Evelyn’s Story

Her first Infantile Spasm symptoms
For a few weeks I had been seeing Evelyn’s eyes track to the right, it was a very quick movement, hardly noticeable.  It all began right at the end of January / beginning of February.  Each time it happened I would say to my self, “What was that?”, and as quickly as I had the thought, it had stopped and she appeared fine.  Babies have moments where they are not in control of themselves for a moment as they are learning to coordinate their bodies so I just assumed that was what was going on.

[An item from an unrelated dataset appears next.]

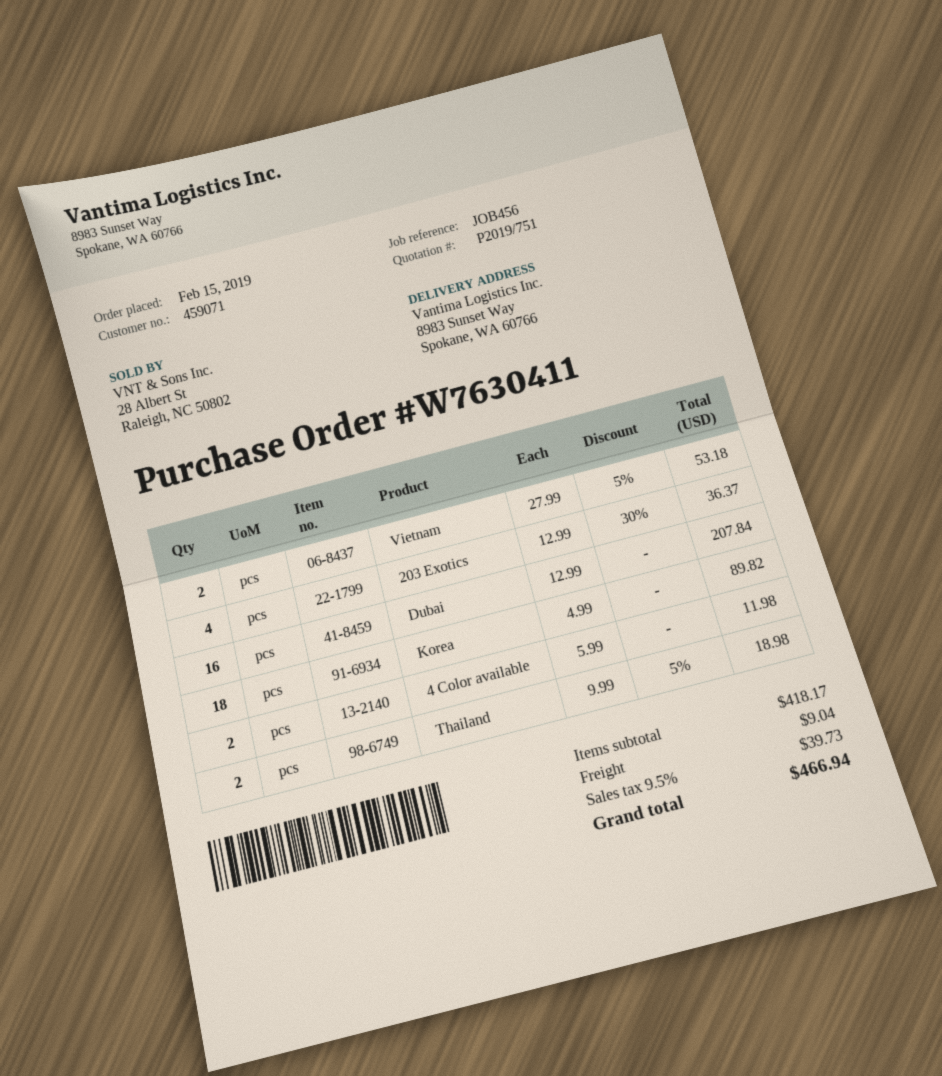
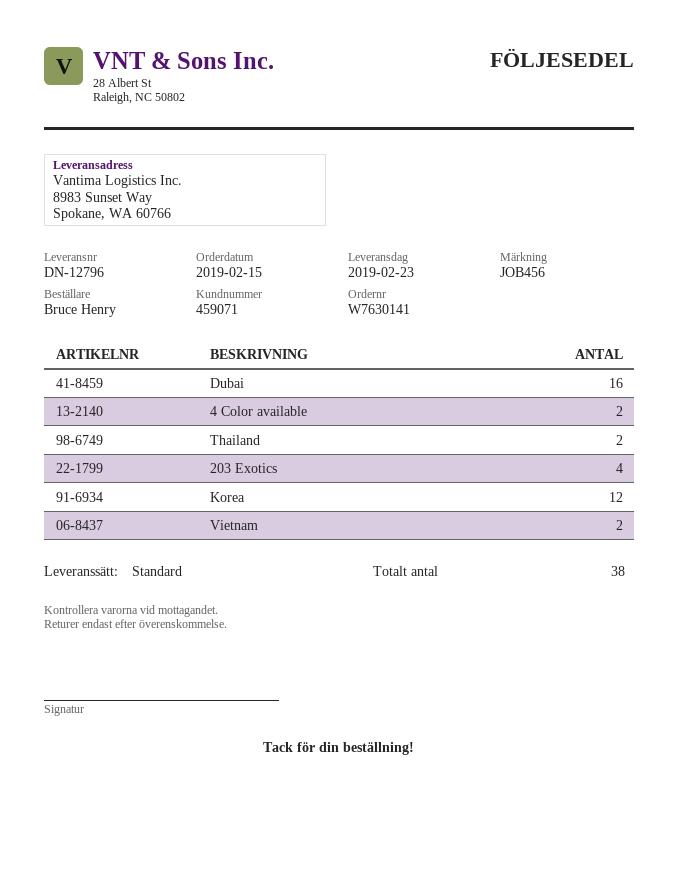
order number: W7630411 -> W7630141
Korea: 18 -> 12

On February 19th, 2011 we were having my son and daughter’s 8th and 6th birthday party at our home.  While Evelyn was on my hip her body went limp backwards.  It was as though Evelyn was falling backwards to try to get out of my arms.  Again, babies will lean their heads towards something they want to go towards and lose their balance.  Deep down I was concerned and I wasn’t going to let this go much longer.

On February 24th we had our dear friends over (Kelly, Tristan & Ella).  As my friend Kelly was getting ready to leave Evie fell back from my hip again.  As I was explaining my concerns over her infrequent bizarre behavior she went back a second time and then a third.  On the third time I was looking directly at Evelyn’s eyes and I saw her eyes roll into the back of her head as her body went limp backwards.  It was only one or two seconds before she was herself again, it was almost instantaneous.  My friend Kelly laid Evelyn down and we made sure she was tracking with a light and then she also made sure her eyes were dilating. After we felt she was okay, my friend left and I called the pediatrician just to let them know what happened.  At this point it was later in the evening and when the after hours doctor called they asked for us to go to the emergency room to be evaluated.
Heading to the Emergency Room
At the emergency room one of the nurses saw Evie’s “eye rolls”.  This is what we began to call them, not knowing what we were dealing with.  The doctor never saw her eyes roll, however he ordered blood work and a CAT scan.  When both of these tests came out okay he discharged us and asked that we follow up with pediatric neurology in the morning.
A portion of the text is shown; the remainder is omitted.